Kenya. Soutenue et organisée, la Gen Z résiste malgré la censure

Le 7 juillet, une nouvelle vague de protestation de la génération Z (« Gen Z ») a submergé le pays pour célébrer le 35e anniversaire du soulèvement de 1990 ayant conduit à la démocratie. Cinquante personnes au moins ont péri dans les confrontations avec la police. Douze jours plus tôt, cette même jeunesse défilait déjà en souvenir des manifestations de juin 2024. Face à elle, le pouvoir tente de réduire la liberté d’expression.

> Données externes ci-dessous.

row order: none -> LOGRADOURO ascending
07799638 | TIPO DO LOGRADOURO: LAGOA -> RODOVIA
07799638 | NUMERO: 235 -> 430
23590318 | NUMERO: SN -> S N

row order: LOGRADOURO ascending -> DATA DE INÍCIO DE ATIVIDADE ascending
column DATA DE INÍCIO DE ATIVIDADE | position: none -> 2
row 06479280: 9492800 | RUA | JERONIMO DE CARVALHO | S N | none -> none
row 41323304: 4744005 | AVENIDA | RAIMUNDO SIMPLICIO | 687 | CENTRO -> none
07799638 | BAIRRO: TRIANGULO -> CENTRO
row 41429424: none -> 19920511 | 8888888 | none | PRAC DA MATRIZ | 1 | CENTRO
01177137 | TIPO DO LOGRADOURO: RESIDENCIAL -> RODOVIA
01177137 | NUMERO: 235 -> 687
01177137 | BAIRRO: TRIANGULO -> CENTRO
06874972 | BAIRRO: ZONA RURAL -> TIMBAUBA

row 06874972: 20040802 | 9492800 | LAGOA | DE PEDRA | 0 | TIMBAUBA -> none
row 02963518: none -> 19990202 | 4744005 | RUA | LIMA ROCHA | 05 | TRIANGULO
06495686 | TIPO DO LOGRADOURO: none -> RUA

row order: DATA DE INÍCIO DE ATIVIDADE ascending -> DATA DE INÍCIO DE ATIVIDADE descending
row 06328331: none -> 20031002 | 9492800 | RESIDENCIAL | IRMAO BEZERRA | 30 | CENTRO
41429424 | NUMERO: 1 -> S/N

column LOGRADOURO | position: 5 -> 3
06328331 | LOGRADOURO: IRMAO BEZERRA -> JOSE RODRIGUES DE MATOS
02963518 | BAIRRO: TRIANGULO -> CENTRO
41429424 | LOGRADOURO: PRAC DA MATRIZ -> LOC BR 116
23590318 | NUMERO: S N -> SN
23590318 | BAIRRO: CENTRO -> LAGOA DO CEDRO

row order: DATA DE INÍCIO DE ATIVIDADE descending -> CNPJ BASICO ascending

L'image montre un groupe de personnes de dos, toutes portant des vestes aux couleurs du drapeau kenyan : rouge, vert et noir. Les vestes sont ornées d'un motif traditionnel kenyan, représentant des lances et des boucliers. Les personnes font des signes de paix avec leurs mains, et un slogan écrit en lettres capitales sur les vestes dit "HE MUST GO". En arrière-plan, on aperçoit un paysage urbain avec des bâtiments modernes, suggérant une ambiance de manifestation ou de rassemblement. L'ensemble dégage une forte camaraderie et un message de revendication.
À Nairobi, lors des manifestations du 7 juillet.
© DR

Lorsque l’odeur âcre des pneus brûlés et des gaz lacrymogènes a finalement commencé à se dissiper, le Kenya s’est réveillé devant un tableau sinistre : des bâtiments carbonisés dans le centre de Nairobi, des magasins pillés jonchés de verre brisé et des familles pleurant au moins dix-neuf jeunes vies perdues sous les balles de la police. Alors que le pays célébrait le premier anniversaire des marches historiques de la génération Z contre la loi de finances, les manifestations ont été réprimées, de nouveau, par des tirs à balles réelles, un black-out des médias et des accusations de tentative de coup d’État émanant du gouvernement.

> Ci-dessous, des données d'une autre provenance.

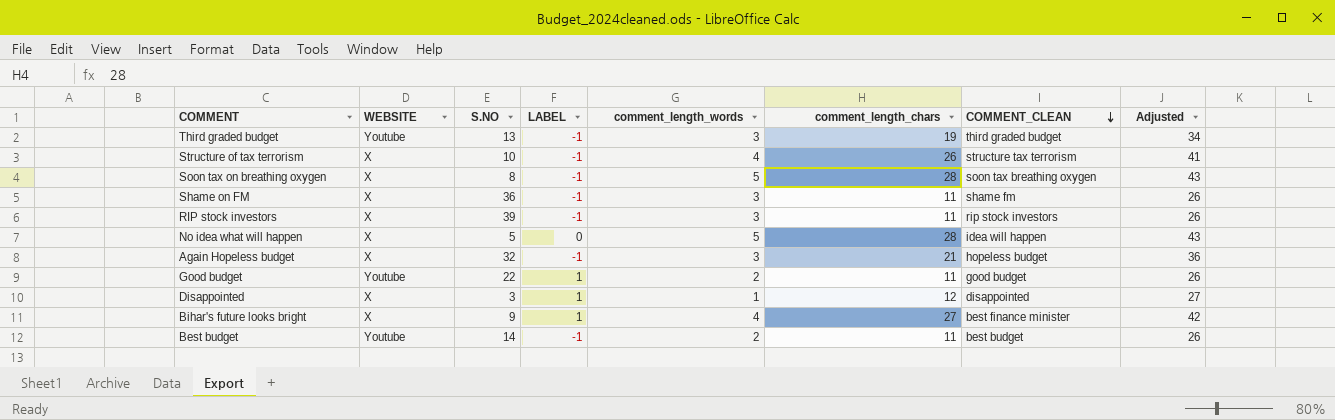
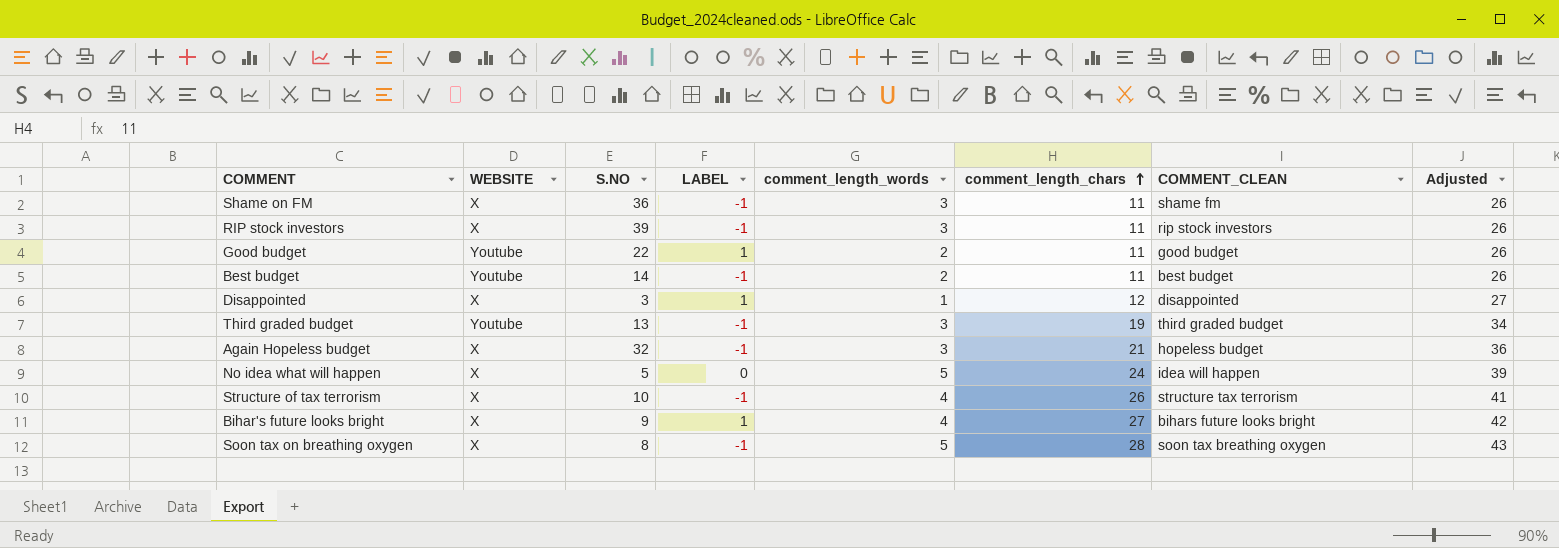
row order: COMMENT_CLEAN descending -> comment_length_chars ascending
No idea what will happen | comment_length_chars: 28 -> 24
No idea what will happen | Adjusted: 43 -> 39
Bihar's future looks bright | COMMENT_CLEAN: best finance minister -> bihars future looks bright

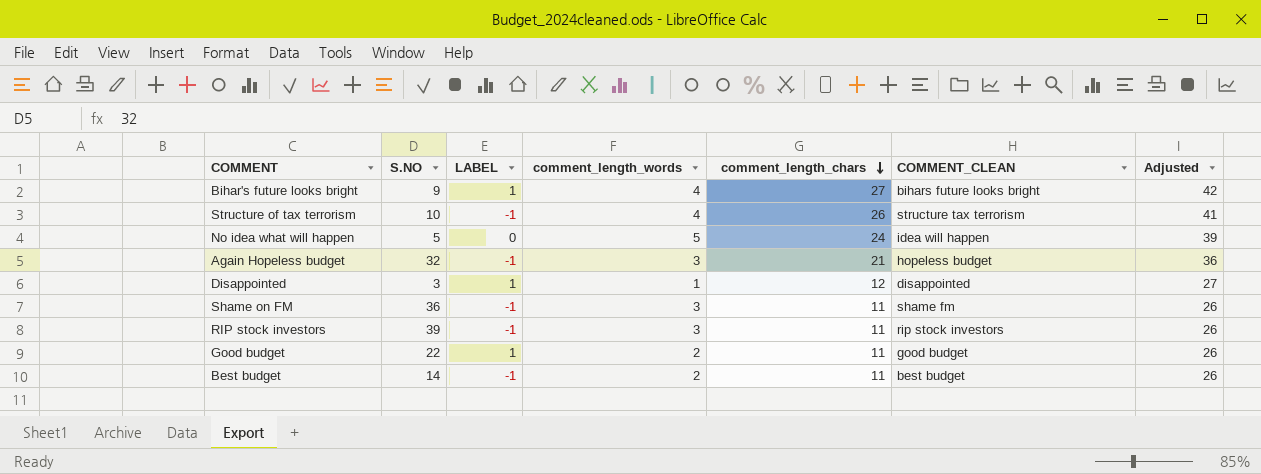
row order: comment_length_chars ascending -> comment_length_chars descending
column WEBSITE | position: 2 -> none
row Third graded budget: Youtube | 13 | -1 | 3 | 19 | third graded budget | 34 -> none
row Soon tax on breathing oxygen: X | 8 | -1 | 5 | 28 | soon tax breathing oxygen | 43 -> none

Kipchumba Murkomen, le secrétaire de cabinet du ministère de l’Intérieur et de l’Administration nationale, avait appelé au calme. Sans succès. Le 25 juin, les jeunes envahissaient les rues non seulement pour protester mais aussi en hommage à leur plus de soixante camarades tués lors du soulèvement contre la loi de finances 2024, qui a révélé de profondes fractures dans la gouvernance du pays.

Au lieu d’apaiser les tensions, Kipchumba Murkomen a suscité l’indignation par ce qui a été largement interprété comme un ordre de « tirer pour tuer ». Ses commentaires ont relancé les accusations de brutalité de l’État, contredisant les propos en 2024 du président, William Ruto, sur un forum en ligne, dans lequel il avait promis d’être ferme avec les policiers insubordonnés et le cabinet de l’Intérieur.

2024, le rejet d’un projet de loi de finances injuste

Le projet de loi de finances qui a déclenché la révolte de 2024 avait été considéré comme punitif et déconnecté de la réalité quotidienne. Il proposait des hausses de taxes sur des produits de première nécessité comme le pain, les couches pour bébé, le sucre, les téléphones portables, les transferts d’argent et les données Internet, ce qui a déclenché une fronde généralisée. La colère de l’opinion publique avait culminé lors de l’assaut du Parlement par les manifestants, qui marquaient ainsi leur rupture symbolique avec l’État.

Un tournant décisif s’était produit lorsque le président Ruto – longtemps vanté pour avoir su déjouer les manœuvres du vétéran de l’opposition Raila Odinga – était apparu visiblement ébranlé. Lors d’une interview télévisée depuis le palais présidentiel, il avait fait une concession inhabituelle : « Je suis prêt à discuter. » Cette déclaration contrastait avec l’insistance avec laquelle il avait précédemment affirmé que le projet de loi devait être adopté sous son autorité de commandant en chef. Il s’était même engagé à réconforter personnellement une mère éplorée qui avait perdu son enfant lors des manifestations « en tant que parent ». Comme beaucoup d’autres, elle n’a jamais reçu de nouvelles.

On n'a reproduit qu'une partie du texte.